RFR 8230594: Allow direct handshakes without VMThread intervention
David Holmes
david.holmes at oracle.com
Fri Jan 17 23:17:25 UTC 2020
Hi Patricio,
Your v4 reintroduced the suspend/resume in the test! ??
Cheers,
David
On 18/01/2020 9:06 am, Patricio Chilano wrote:
> Hi Dan,
>
> On 1/16/20 7:23 PM, Daniel D. Daugherty wrote:
>>> Here is v3:
>>> Full: http://cr.openjdk.java.net/~pchilanomate/8230594/v03/webrev/
>>
>> src/hotspot/share/runtime/handshake.hpp
>> L34: class HandshakeOperation;
>> nit: please move before L33 for alpha sort order.
> Done.
>
>> L38: // either by the thread itself or by the VM thread while keeping
>> the thread
>> nit: s/VM thread/VMThread/
>>
>> Not your typo, but for consistency with your comment addition.

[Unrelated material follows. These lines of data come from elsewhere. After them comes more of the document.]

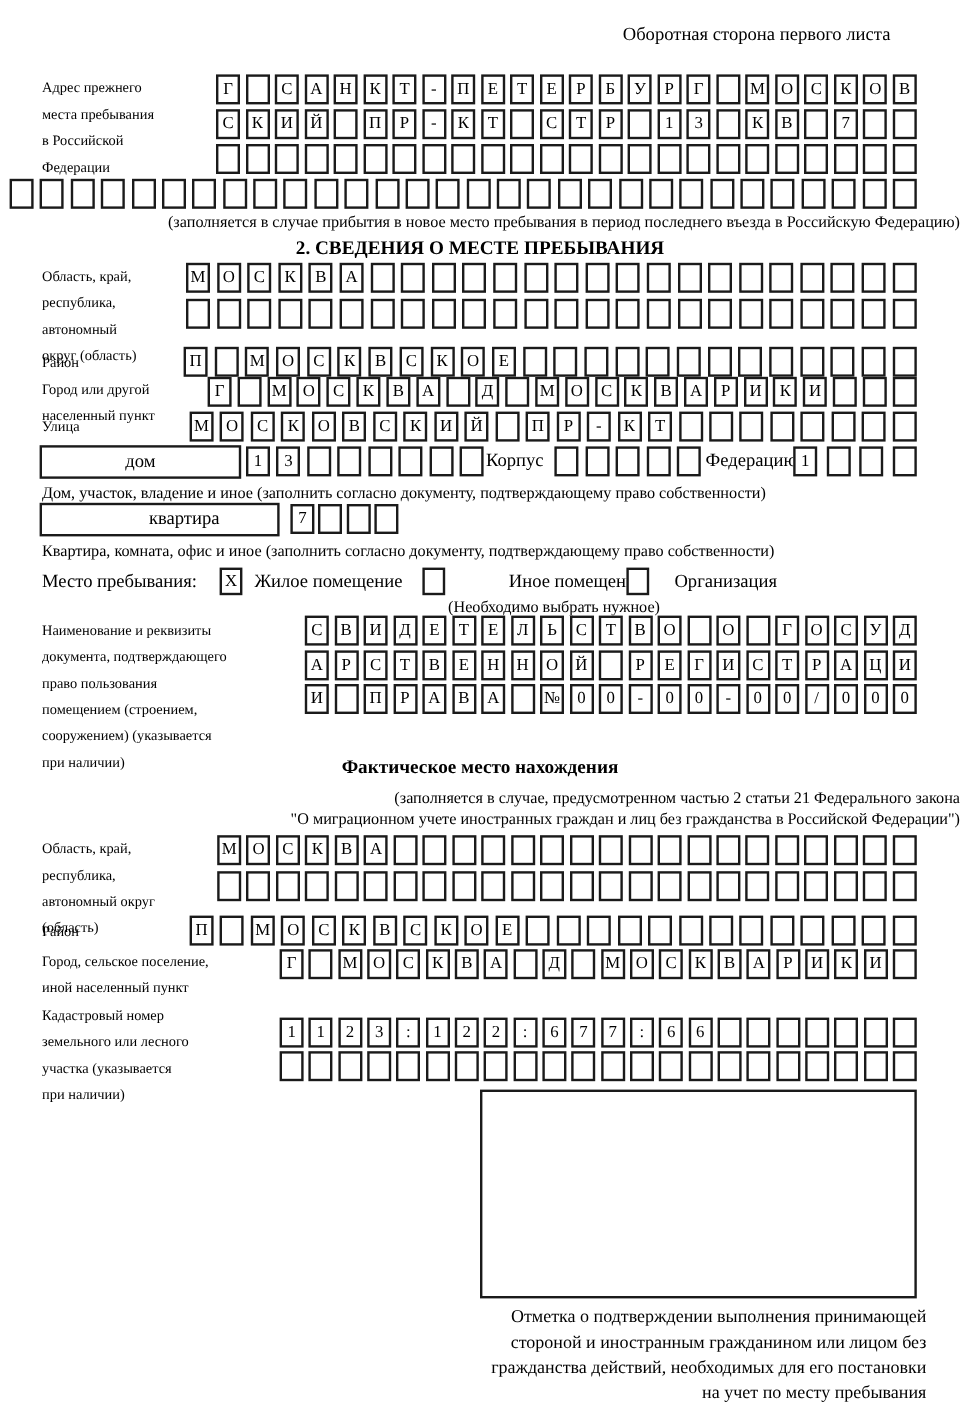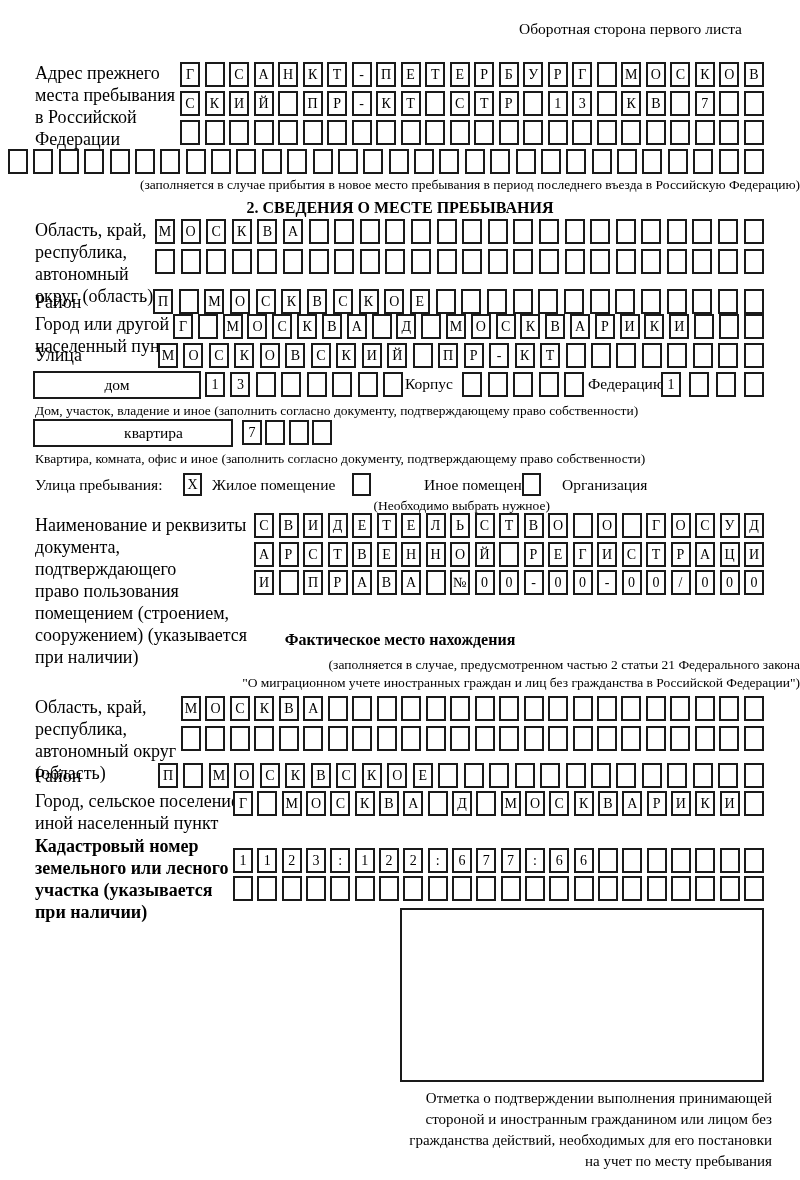--- a/index.html
+++ b/index.html
@@ -6,7 +6,7 @@
   .page{position:relative;width:800px;height:1180px;background:#fff;color:#000;
         font-family:"Liberation Serif","DejaVu Serif",serif;overflow:hidden;}
   .hdr{position:absolute;top:20px;right:58px;font-size:15.5px;}
-  .flabel{position:absolute;font-size:18px;line-height:22px;white-space:pre-line;}
+  .flabel{position:absolute;font-size:12px;line-height:22px;white-space:pre-line;}
   .cap{position:absolute;font-size:13.5px;}
   .capc{position:absolute;left:0;width:100%;text-align:right;font-size:13.5px;}
   .btitle{position:absolute;left:0;width:100%;text-align:center;font-size:16px;font-weight:bold;}

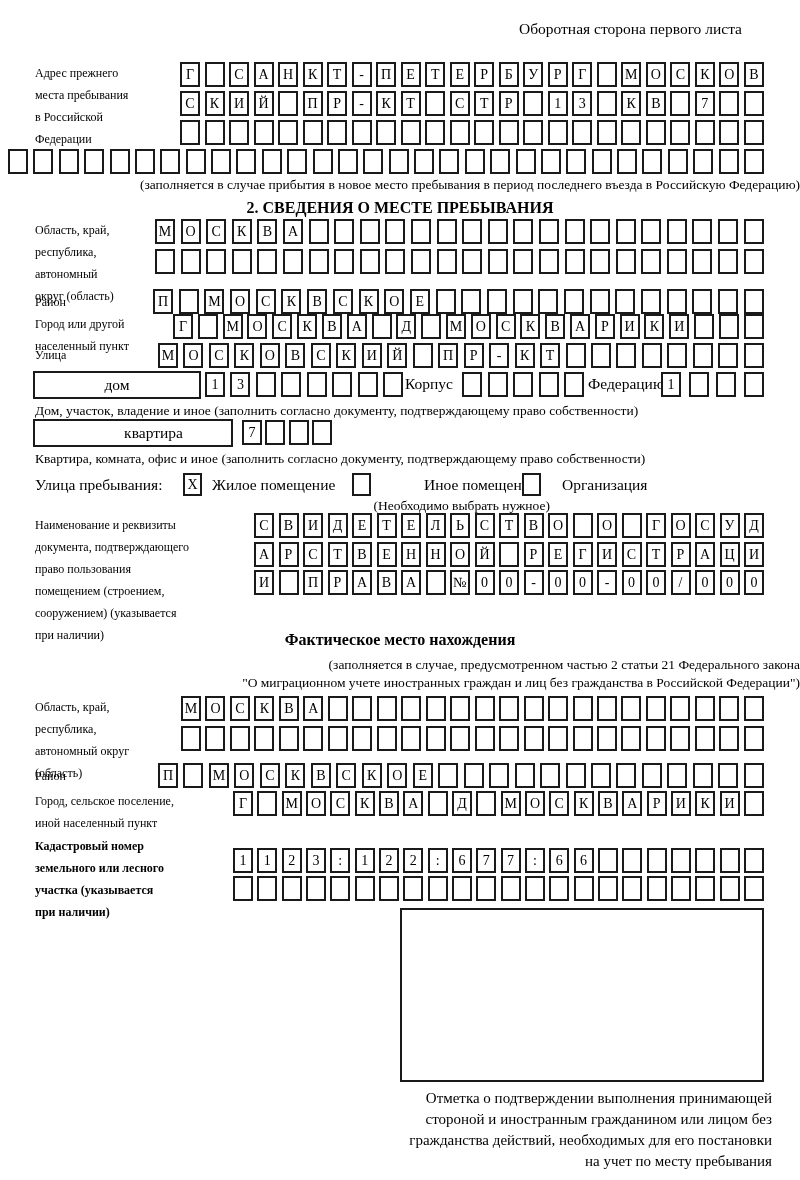--- a/index.html
+++ b/index.html
@@ -325,7 +325,7 @@
     </div>
   <div class="cap" style="left:35px;top:451px;">Квартира, комната, офис и иное (заполнить согласно документу, подтверждающему право собственности)</div>
 
-  <div class="ilabel" style="left:35px;top:476px;">Улица пребывания:</div>
+  <div class="ilabel" style="left:35px;top:476px;">Место пребывания:</div>
   <div class="cbox" style="left:183px;top:473px;">X</div>
   <div class="ilabel" style="left:212px;top:476px;">Жилое помещение</div>
   <div class="cbox" style="left:352px;top:473px;"></div>

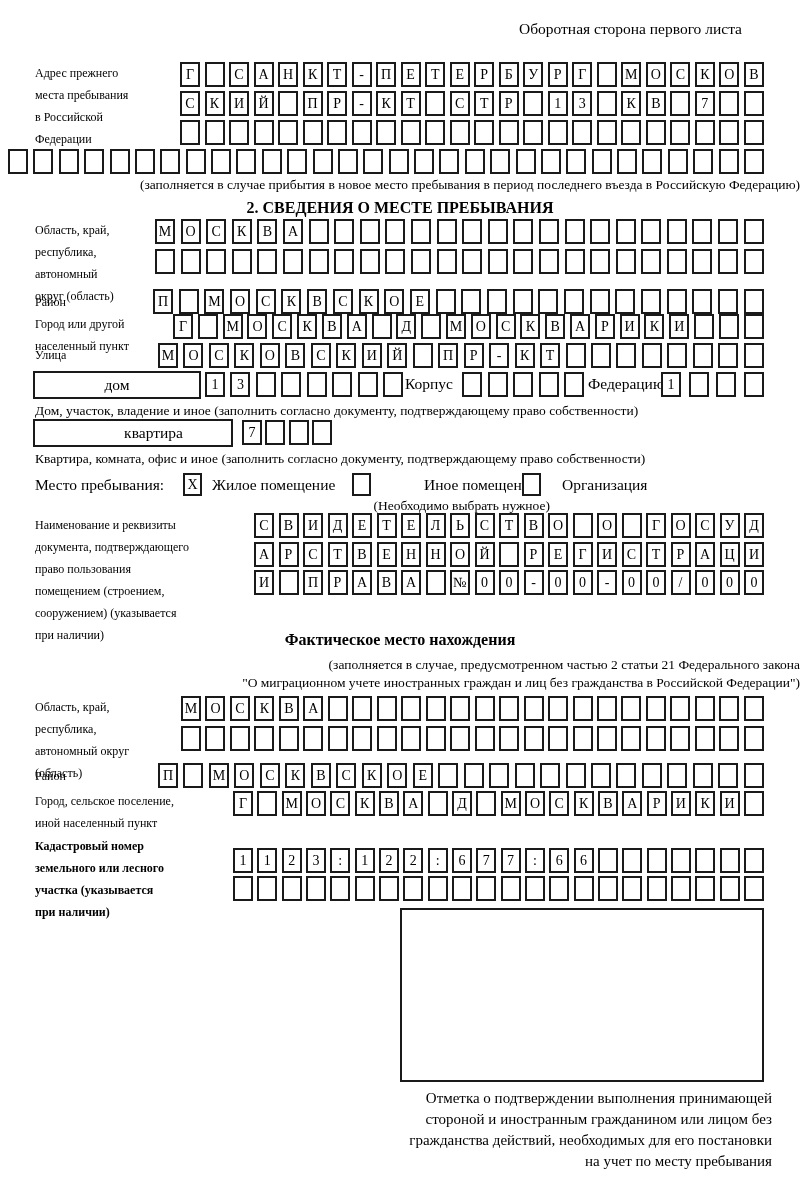--- a/index.html
+++ b/index.html
@@ -526,7 +526,7 @@
       <span class="cell"></span>
     </div>
 
-  <div class="flabel" style="left:35px;top:835px;width:200px;font-weight:bold;">Кадастровый номер
+  <div class="flabel" style="left:35px;top:835px;width:200px;">Кадастровый номер
 земельного или лесного
 участка (указывается
 при наличии)</div>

>> (Also, I prefer "VMThread" to "VM thread".)
> Done.
>
>> L41: // thread itself or, depending on whether the operation is a
>> direct handshake
>> Perhaps:
>> s/thread/target thread/
>> or:
>> s/thread/target JavaThread/
>>
>> since only JavaThreads can be the target of a handshake.
> Done.
>
>> L42: // or not, by the JavaThread that requested the handshake or the
>> VMThread
>> Can handshakes be requested by non-JavaThreads?
> I wrote the code with the assumption that direct handshakes will be
> between JavaThreads only, since at least for now this is going to be
> used only for biased locking revocations. Changing it to allow
> non-JavaThreads to request direct handshakes should be straightforward
> though. We just wouldn't need to call SafepointMechanism::should_block()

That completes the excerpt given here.